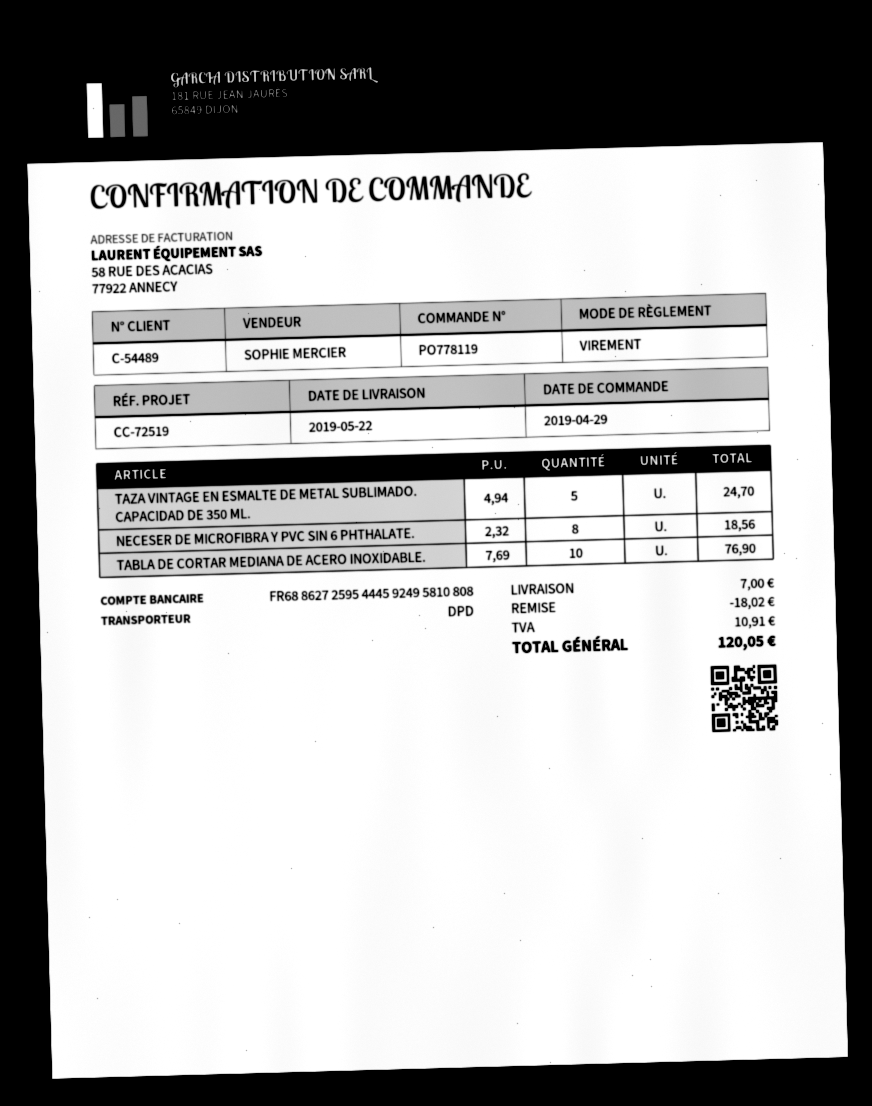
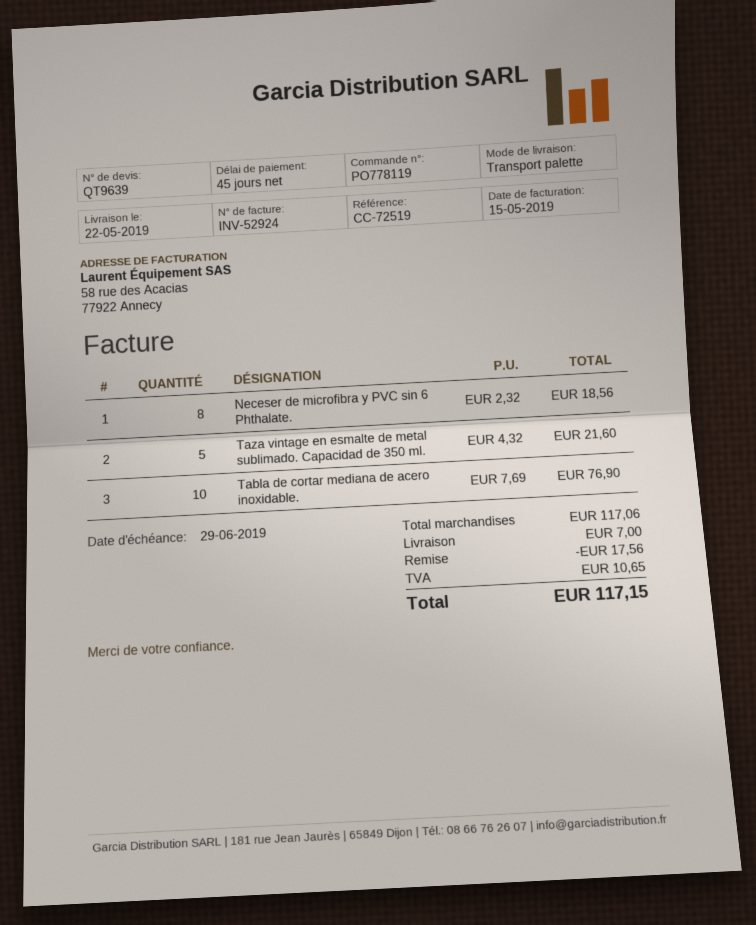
shipping method: DPD -> pallet freight
TAZA VINTAGE EN ESMALTE DE METAL SUBLIMADO. CAPACIDAD DE 350 ML.: 5 x 4.94 = 24.70 -> 5 x 4.32 = 21.60
discount: 18.02 -> 17.56
tax: 10.91 -> 10.65
total: 120.05 -> 117.15

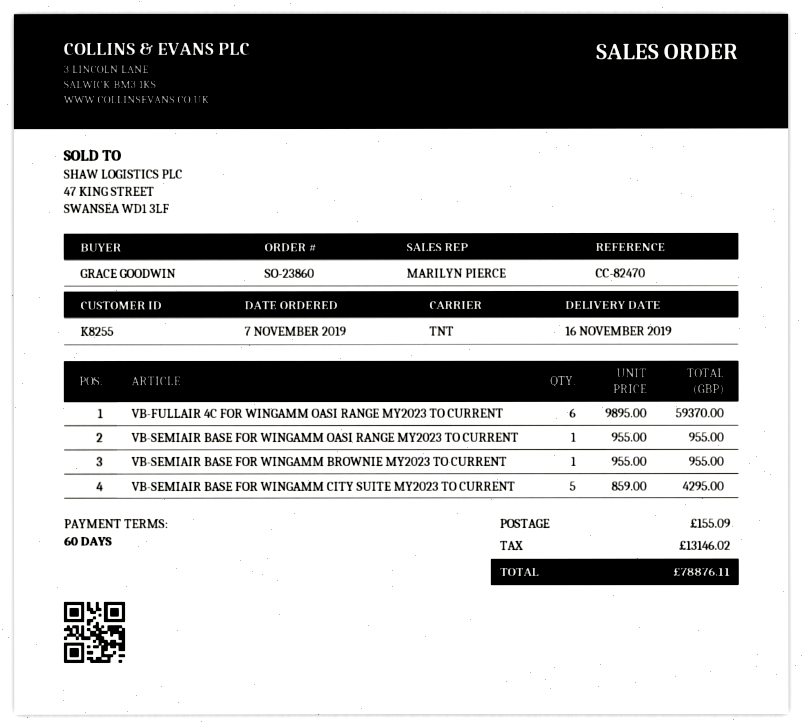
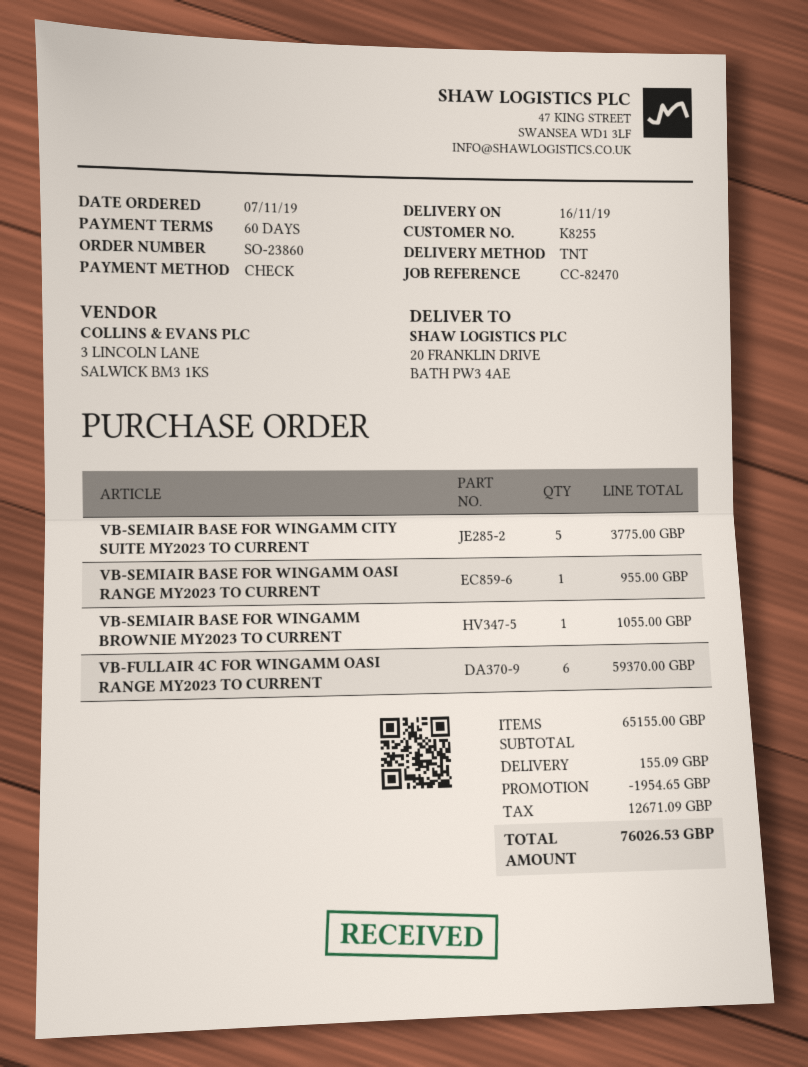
VB-SEMIAIR BASE FOR WINGAMM BROWNIE MY2023 TO CURRENT: 1 for 955.00 -> 1 for 1055.00
VB-SEMIAIR BASE FOR WINGAMM CITY SUITE MY2023 TO CURRENT: 5 for 4295.00 -> 5 for 3775.00
discount: none -> 1954.65
tax: 13146.02 -> 12671.09
total: 78876.11 -> 76026.53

What the task requires — Each entry must be reproduced word for word, and any image among them left out.

Task answer —
shipping method: DPD -> pallet freight
TAZA VINTAGE EN ESMALTE DE METAL SUBLIMADO. CAPACIDAD DE 350 ML.: 5 x 4.94 = 24.70 -> 5 x 4.32 = 21.60
discount: 18.02 -> 17.56
tax: 10.91 -> 10.65
total: 120.05 -> 117.15

VB-SEMIAIR BASE FOR WINGAMM BROWNIE MY2023 TO CURRENT: 1 for 955.00 -> 1 for 1055.00
VB-SEMIAIR BASE FOR WINGAMM CITY SUITE MY2023 TO CURRENT: 5 for 4295.00 -> 5 for 3775.00
discount: none -> 1954.65
tax: 13146.02 -> 12671.09
total: 78876.11 -> 76026.53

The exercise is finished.